TASK – Quote word for word from the line holding "output of Rx1’s" to the last line below, including both, and omit any pictures.

(Detected change data)
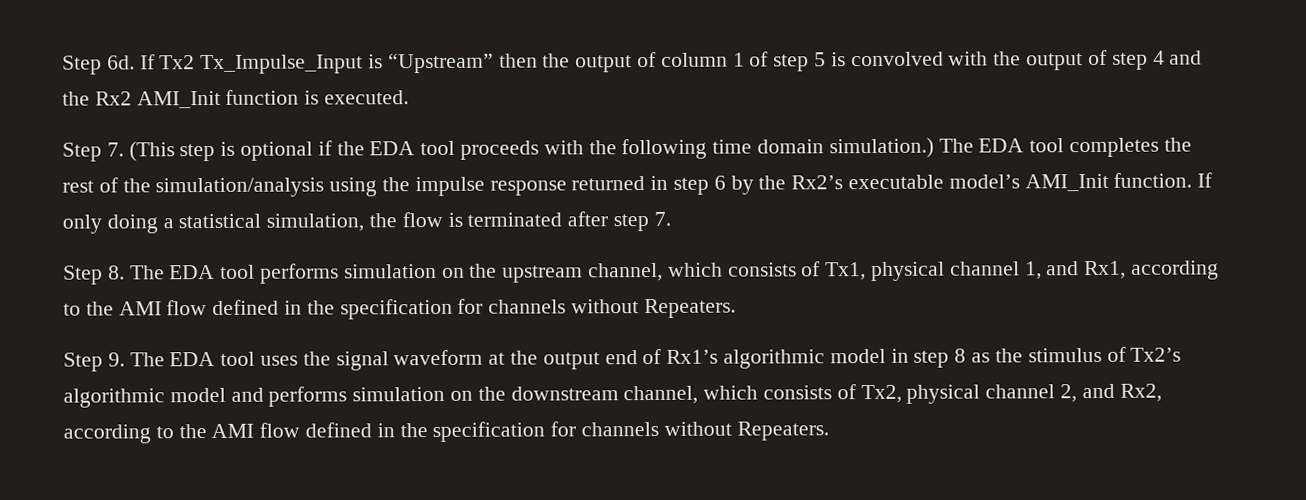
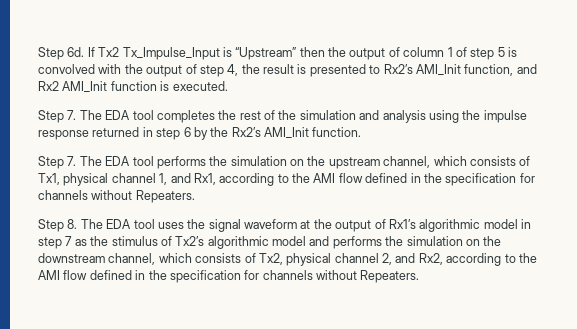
- If Tx2 Tx_Impulse_Input is “Upstream” then the output of column 1 of step 5 is convolved with the output of step 4 and the Rx2 AMI_Init function is executed.
+ If Tx2 Tx_Impulse_Input is “Upstream” then the output of column 1 of step 5 is convolved with the output of step 4, the result is presented to Rx2’s AMI_Init function, and Rx2 AMI_Init function is executed.
- Step 7. (This step is optional if the EDA tool proceeds with the following time domain simulation.) The EDA tool completes the rest of the simulation/analysis using the impulse response returned in step 6 by the Rx2’s executable model’s AMI_Init function. If only doing a statistical simulation, the flow is terminated after step 7.
- Step 8. The EDA tool performs simulation on the upstream channel, which consists of Tx1, physical channel 1, and Rx1, according to the AMI flow defined in the specification for channels without Repeaters.
+ Step 7. The EDA tool completes the rest of the simulation and analysis using the impulse response returned in step 6 by the Rx2’s AMI_Init function.
+ Step 7. The EDA tool performs the simulation on the upstream channel, which consists of Tx1, physical channel 1, and Rx1, according to the AMI flow defined in the specification for channels without Repeaters.
- Step 9. The EDA tool uses the signal waveform at the output end of Rx1’s algorithmic model in step 8 as the stimulus of Tx2’s algorithmic model and performs simulation on the downstream channel, which consists of Tx2, physical channel 2, and Rx2, according to the AMI flow defined in the specification for channels without Repeaters.
+ Step 8. The EDA tool uses the signal waveform at the output of Rx1’s algorithmic model in step 7 as the stimulus of Tx2’s algorithmic model and performs the simulation on the downstream channel, which consists of Tx2, physical channel 2, and Rx2, according to the AMI flow defined in the specification for channels without Repeaters.

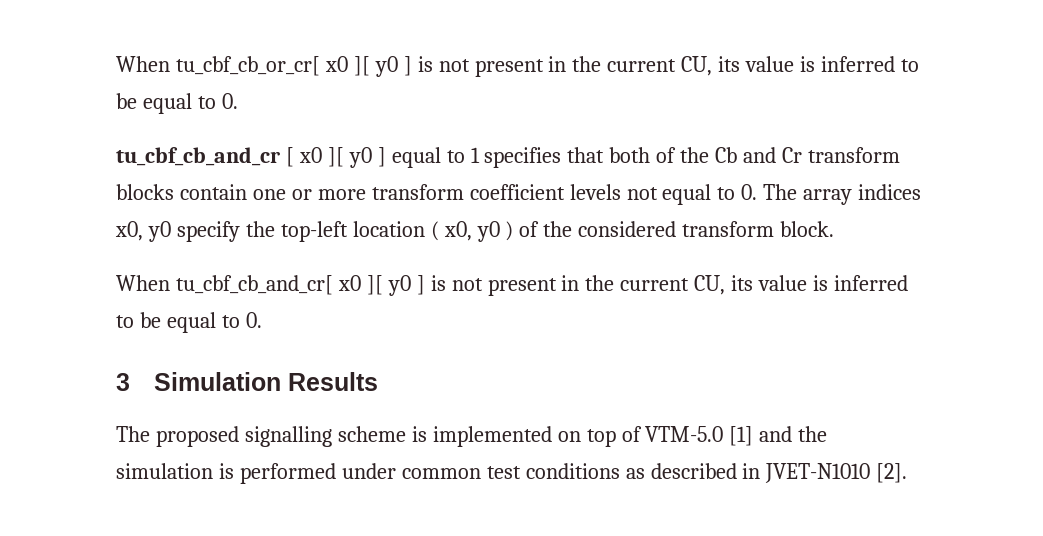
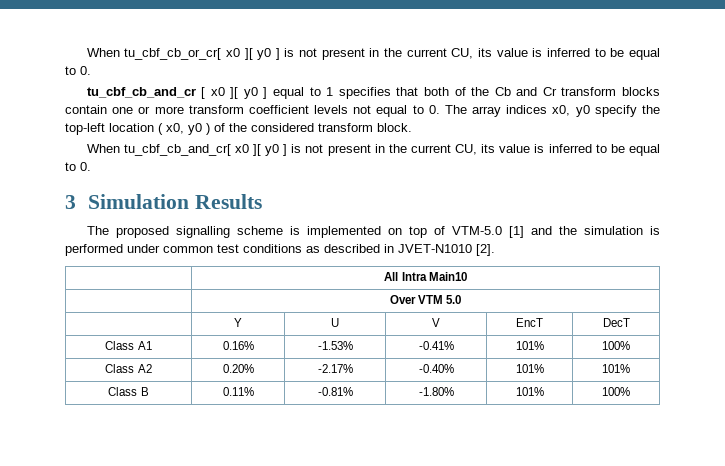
+ | All Intra Main10
+ | Over VTM 5.0
+ | Y | U | V | EncT | DecT
+ Class A1 | 0.16% | -1.53% | -0.41% | 101% | 100%
+ Class A2 | 0.20% | -2.17% | -0.40% | 101% | 101%
+ Class B | 0.11% | -0.81% | -1.80% | 101% | 100%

TASK ANSWER –
+ Step 8. The EDA tool uses the signal waveform at the output of Rx1’s algorithmic model in step 7 as the stimulus of Tx2’s algorithmic model and performs the simulation on the downstream channel, which consists of Tx2, physical channel 2, and Rx2, according to the AMI flow defined in the specification for channels without Repeaters.

+ | All Intra Main10
+ | Over VTM 5.0
+ | Y | U | V | EncT | DecT
+ Class A1 | 0.16% | -1.53% | -0.41% | 101% | 100%
+ Class A2 | 0.20% | -2.17% | -0.40% | 101% | 101%
+ Class B | 0.11% | -0.81% | -1.80% | 101% | 100%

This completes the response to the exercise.